• **Exercise goal**: When you write out the listing, keep each word exactly as it stands but include none of its images.

• **Exercise inputs**:
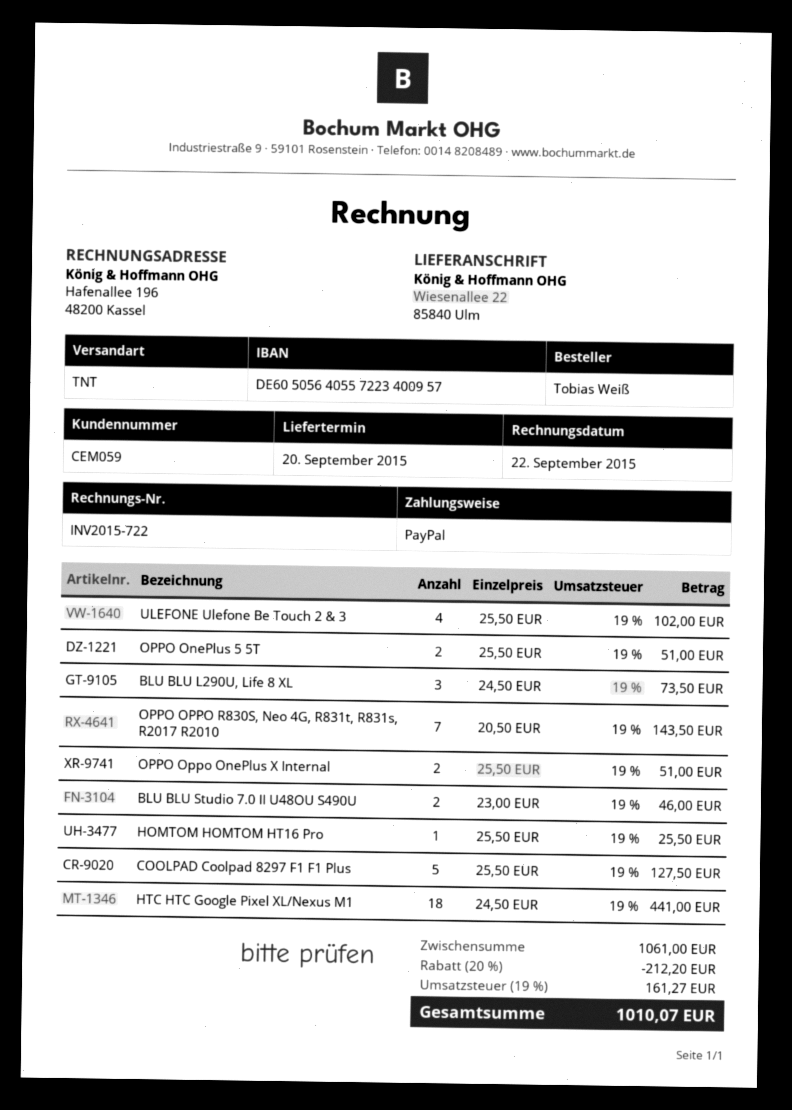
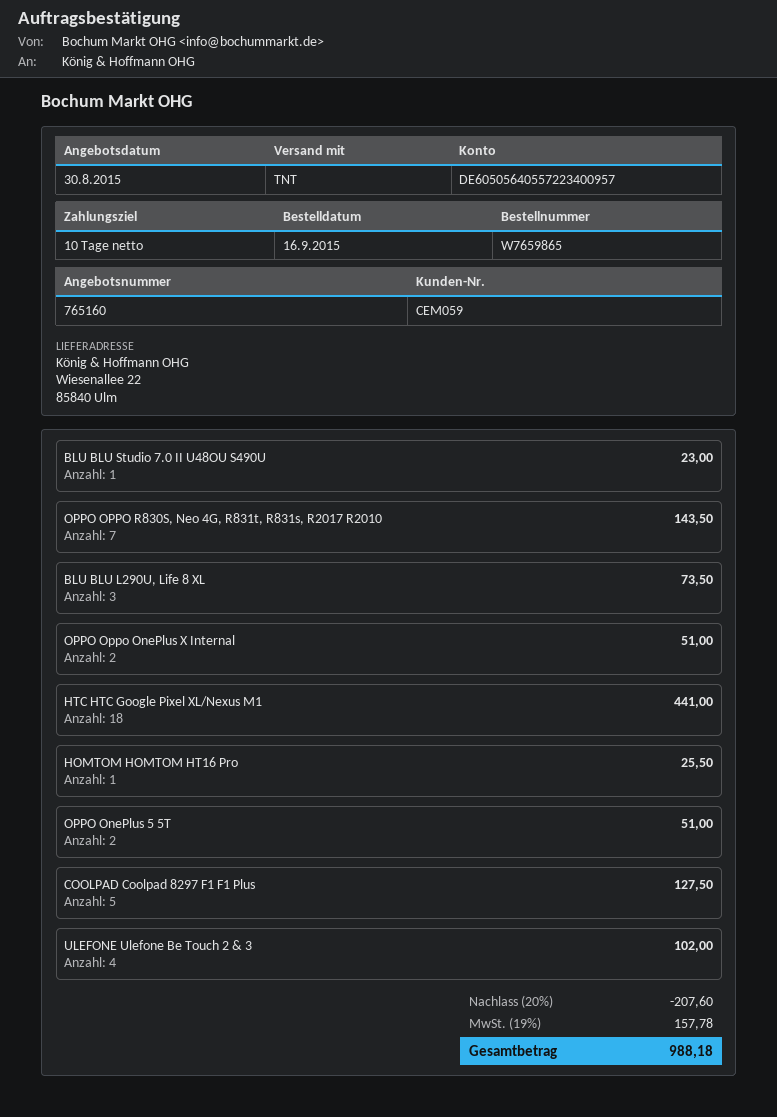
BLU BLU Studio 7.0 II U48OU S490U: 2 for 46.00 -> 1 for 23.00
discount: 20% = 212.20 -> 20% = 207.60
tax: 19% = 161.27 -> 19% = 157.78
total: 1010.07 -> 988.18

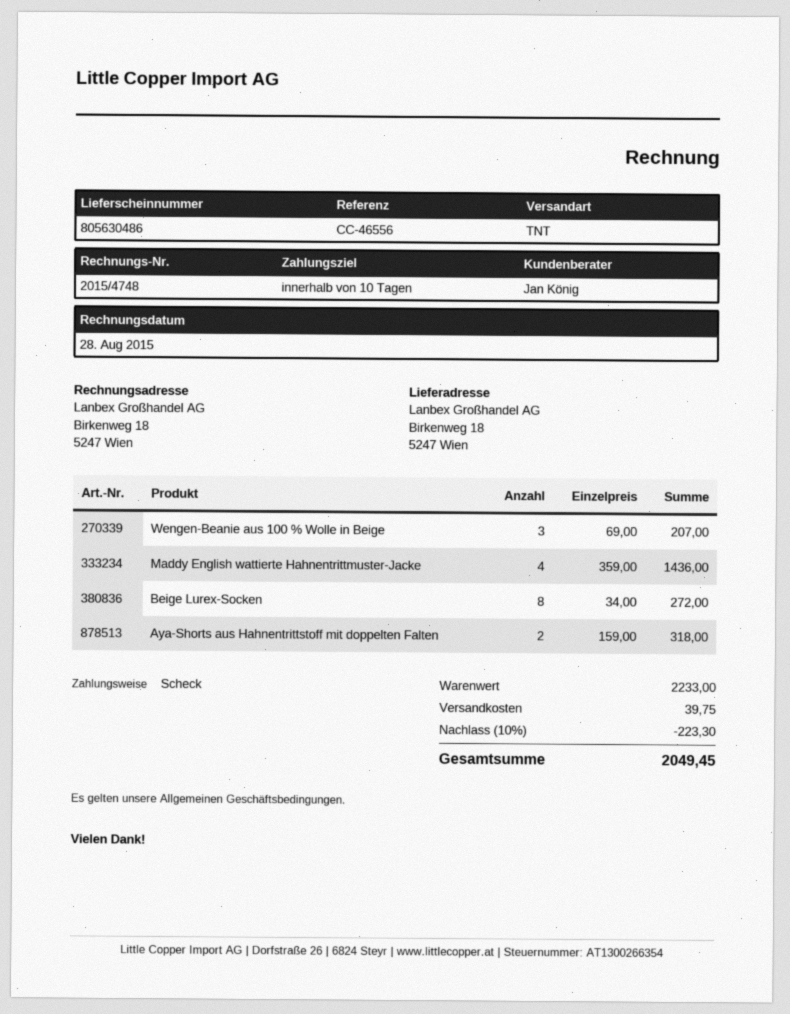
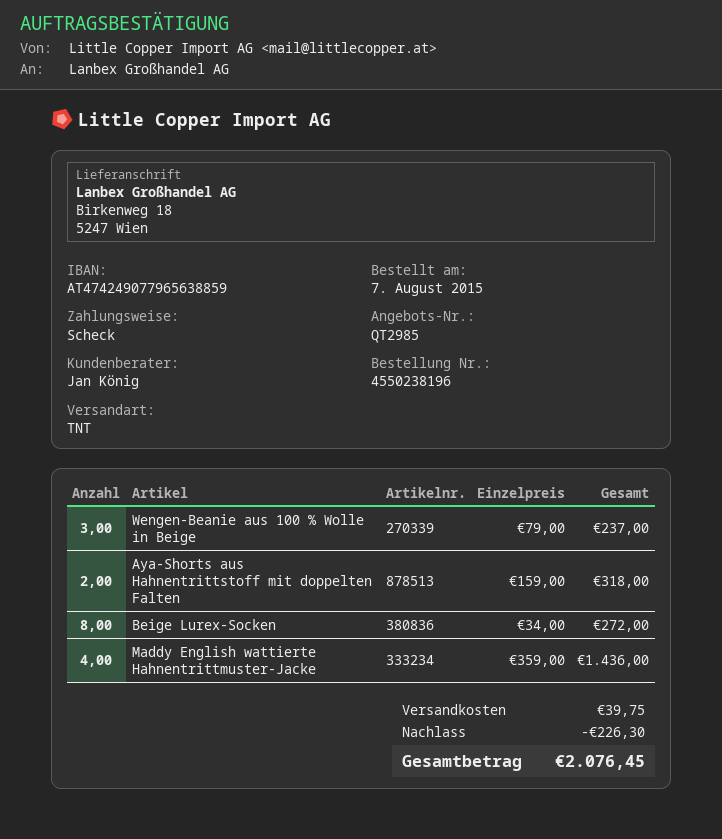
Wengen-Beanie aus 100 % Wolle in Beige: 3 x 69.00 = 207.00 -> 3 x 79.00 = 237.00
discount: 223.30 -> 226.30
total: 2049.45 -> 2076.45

• **Exercise solution**:
BLU BLU Studio 7.0 II U48OU S490U: 2 for 46.00 -> 1 for 23.00
discount: 20% = 212.20 -> 20% = 207.60
tax: 19% = 161.27 -> 19% = 157.78
total: 1010.07 -> 988.18

Wengen-Beanie aus 100 % Wolle in Beige: 3 x 69.00 = 207.00 -> 3 x 79.00 = 237.00
discount: 223.30 -> 226.30
total: 2049.45 -> 2076.45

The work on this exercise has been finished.